Yerevan and Baku Now Have a Shared Enemy in Moscow
How did your country report this? Share your view in the comments.
Diverging Reports Breakdown
Yerevan and Baku Now Have a Shared Enemy in Moscow
Armenia and Azerbaijan have a shared target of hostility: the Kremlin. Recent days have seen the shaky Azerbaijan-Russia relationship engulfed in anger. Azerbaijani medical examiners have ruled that one of the deaths was caused by injuries inflicted in custody, while the other has been attributed to a heart attack due to post-traumatic shock. Baku’s State Prosecutor announced on July 1 that it had opened an investigation into what a statement described as the “torture and murder with extreme cruelty of citizens of the Republic of Azerbaijan and persons of Azerbaijanjani origin” Russia has in turn responded with more detentions, targeting the head of an Azerbaijan-Ural cultural organization. But core to understanding the current dynamic is that Armenia operates from a position of vulnerability, while Azerbaijan confronts Russia from a strength of strength, writes Huseyn Mikhaylova, an analyst with the Carnegie Foundation for International Studies in Washington, D.C. and a former Russian ambassador to the U.S.

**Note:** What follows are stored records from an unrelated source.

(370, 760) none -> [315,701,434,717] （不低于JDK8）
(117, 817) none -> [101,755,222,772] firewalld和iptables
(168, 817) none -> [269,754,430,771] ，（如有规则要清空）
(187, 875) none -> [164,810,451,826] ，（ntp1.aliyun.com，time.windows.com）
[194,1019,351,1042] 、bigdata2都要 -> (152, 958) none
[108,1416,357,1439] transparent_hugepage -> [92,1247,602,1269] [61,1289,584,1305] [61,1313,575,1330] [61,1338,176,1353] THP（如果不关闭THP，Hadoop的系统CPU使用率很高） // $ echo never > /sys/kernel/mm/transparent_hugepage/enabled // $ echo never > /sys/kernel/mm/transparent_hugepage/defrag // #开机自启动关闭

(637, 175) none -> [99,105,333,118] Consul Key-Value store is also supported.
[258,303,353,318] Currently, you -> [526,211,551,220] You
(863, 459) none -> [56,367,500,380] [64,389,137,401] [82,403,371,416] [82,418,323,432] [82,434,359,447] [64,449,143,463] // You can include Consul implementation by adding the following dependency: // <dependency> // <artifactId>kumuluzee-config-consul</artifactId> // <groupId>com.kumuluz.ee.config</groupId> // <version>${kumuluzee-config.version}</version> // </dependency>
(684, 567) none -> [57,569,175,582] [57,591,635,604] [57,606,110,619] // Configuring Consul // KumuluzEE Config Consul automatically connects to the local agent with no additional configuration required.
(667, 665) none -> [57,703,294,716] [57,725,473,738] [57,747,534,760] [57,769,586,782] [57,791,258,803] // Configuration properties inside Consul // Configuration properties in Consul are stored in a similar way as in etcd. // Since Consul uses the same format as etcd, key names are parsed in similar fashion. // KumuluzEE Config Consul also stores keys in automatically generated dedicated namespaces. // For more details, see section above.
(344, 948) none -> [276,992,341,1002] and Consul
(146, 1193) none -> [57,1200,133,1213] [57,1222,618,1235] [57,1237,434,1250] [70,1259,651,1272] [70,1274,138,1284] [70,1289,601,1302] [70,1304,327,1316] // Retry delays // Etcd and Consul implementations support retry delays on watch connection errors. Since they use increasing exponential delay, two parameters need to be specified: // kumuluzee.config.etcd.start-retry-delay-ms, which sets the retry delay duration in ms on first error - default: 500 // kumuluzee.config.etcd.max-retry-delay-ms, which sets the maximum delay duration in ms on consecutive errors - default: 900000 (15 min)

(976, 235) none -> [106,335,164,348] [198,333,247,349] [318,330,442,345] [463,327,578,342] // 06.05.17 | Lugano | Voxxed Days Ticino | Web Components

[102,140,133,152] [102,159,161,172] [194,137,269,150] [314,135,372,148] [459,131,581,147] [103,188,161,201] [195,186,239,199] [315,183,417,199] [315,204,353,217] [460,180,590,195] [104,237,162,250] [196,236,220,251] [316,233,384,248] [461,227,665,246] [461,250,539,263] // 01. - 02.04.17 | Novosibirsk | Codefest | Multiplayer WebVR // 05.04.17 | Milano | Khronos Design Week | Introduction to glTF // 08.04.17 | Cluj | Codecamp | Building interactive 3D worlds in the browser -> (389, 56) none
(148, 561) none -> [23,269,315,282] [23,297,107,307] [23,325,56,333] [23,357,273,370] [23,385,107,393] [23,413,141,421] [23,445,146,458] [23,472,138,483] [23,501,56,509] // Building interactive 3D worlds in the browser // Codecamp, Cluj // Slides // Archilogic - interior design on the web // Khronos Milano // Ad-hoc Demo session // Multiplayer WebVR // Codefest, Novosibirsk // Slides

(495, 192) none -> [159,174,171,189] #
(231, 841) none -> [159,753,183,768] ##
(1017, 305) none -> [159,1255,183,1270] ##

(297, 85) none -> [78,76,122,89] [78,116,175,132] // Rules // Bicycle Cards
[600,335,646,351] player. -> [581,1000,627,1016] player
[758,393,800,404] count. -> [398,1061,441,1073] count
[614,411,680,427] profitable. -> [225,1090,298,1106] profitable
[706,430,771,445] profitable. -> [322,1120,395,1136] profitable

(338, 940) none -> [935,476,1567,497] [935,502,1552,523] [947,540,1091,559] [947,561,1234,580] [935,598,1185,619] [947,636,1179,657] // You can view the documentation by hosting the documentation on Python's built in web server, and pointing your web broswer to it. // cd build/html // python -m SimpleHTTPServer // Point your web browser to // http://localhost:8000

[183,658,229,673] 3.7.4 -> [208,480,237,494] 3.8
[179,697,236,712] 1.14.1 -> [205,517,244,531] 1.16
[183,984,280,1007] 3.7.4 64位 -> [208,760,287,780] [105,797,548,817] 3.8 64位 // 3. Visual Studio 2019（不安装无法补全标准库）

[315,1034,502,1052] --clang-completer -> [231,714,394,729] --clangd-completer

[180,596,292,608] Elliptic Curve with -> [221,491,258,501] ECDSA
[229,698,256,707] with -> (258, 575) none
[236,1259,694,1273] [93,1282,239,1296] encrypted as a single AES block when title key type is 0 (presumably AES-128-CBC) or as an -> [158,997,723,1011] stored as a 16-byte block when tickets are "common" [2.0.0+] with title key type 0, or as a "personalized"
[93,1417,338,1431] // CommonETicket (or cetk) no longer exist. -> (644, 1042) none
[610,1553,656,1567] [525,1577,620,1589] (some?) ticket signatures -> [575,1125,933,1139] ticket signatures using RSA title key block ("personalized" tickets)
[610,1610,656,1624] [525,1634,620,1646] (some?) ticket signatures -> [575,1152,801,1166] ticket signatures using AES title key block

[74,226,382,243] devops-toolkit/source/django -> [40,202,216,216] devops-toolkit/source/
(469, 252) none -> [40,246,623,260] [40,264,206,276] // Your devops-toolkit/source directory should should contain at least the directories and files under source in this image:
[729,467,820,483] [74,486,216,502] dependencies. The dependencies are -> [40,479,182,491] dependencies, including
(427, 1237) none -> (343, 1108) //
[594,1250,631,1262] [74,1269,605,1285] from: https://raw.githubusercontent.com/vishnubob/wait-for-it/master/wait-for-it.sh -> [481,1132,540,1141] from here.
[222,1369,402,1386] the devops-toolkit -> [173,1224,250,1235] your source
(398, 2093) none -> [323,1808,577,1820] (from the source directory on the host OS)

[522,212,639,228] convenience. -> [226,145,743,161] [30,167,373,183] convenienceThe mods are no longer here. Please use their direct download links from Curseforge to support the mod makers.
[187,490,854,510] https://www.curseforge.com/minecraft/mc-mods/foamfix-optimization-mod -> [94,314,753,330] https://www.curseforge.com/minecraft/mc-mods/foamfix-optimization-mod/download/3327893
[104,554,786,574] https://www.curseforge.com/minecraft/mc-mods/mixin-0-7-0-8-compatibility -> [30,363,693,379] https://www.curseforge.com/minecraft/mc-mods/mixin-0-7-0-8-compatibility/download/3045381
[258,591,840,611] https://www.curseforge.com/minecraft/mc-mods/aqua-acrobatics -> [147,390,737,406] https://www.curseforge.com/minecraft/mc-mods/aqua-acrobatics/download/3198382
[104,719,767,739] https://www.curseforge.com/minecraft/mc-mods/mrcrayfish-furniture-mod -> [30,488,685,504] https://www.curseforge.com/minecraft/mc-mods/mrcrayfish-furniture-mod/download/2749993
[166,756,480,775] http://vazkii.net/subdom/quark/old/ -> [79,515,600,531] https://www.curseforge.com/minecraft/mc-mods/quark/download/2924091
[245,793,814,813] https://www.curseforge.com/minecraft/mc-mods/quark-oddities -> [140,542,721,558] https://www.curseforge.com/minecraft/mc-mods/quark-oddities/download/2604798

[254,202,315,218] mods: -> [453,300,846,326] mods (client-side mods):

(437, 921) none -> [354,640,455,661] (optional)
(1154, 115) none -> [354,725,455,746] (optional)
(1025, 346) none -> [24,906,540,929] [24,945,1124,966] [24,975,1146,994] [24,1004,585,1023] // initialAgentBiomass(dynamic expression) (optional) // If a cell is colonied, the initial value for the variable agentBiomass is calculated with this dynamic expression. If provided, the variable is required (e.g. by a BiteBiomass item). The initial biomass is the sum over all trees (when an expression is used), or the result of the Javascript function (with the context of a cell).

Next door to Azerbaijan, Armenia-Russia ties have been declining since 2020, when Russia failed to effectively intervene in that year’s war between Yerevan and Baku despite a longstanding alliance with Armenia. Further offensives by Azerbaijan in the following years only fuelled Yerevan’s pivot away from Russia, with recent years seeing more outreach by Armenia to Europe and the United States. Meanwhile, in response, Russia ratcheted up media attacks on Armenia’s Prime Minister Nikol Pashinyan and his government, leading Armenian elites to accuse Russia of waging “hybrid warfare.” Russia and Armenia’s government have squared off this June over the arrests of Russian-Armenian billionaire Samvel Karapetyan and high-profile clergymen over accusations of fomenting a coup plot. Russian Foreign Minister Sergey Lavrov publicly described the arrest of church officials as “unjustified attacks without any serious grounds,” while Russian propagandist Margarita Simonyan went as far as to describe Pashinyan as the “Antichrist’s anus.” Armenia’s Foreign Minister responded by encouraging Lavrov to “refrain from interfering in Armenia’s domestic affairs and internal politics.” Armenian officials are now openly advocating for blocking Russian television broadcasts into Armenia. Yet, core to understanding the current dynamic is that while Armenia operates from a position of vulnerability, Azerbaijan confronts Russia from a position of strength. Since 2020, Azerbaijan has seen a series of events hinting at a rise to becoming a regional power. Chief among these has been the re-acquisition by force of Nagorno-Karabakh by in September 2023, allowing Aliyev to present a total victory to his population in the decades-long conflict with Armenia. Russian peacekeepers stationed in Nagorno-Karabakh did nothing to deter the Azerbaijani offensive that put an end to the long-running Armenian separatist project. Yet it has not only been Baku’s victory against Armenia that has likely granted Aliyev greater confidence. In the last few years, Baku has dismantled what little independent media existed in the country, increased its role in global energy markets and trade routes and hosted COP 29 in 2024 in the face of accusations of rights abuses and ethnic cleansing. The years leading up to the airplane crash had seen working, even positive, relations between Baku and Moscow, with the Kremlin’s inaction over the Nagorno-Karabakh issue seemingly a recognition of Baku’s growing power.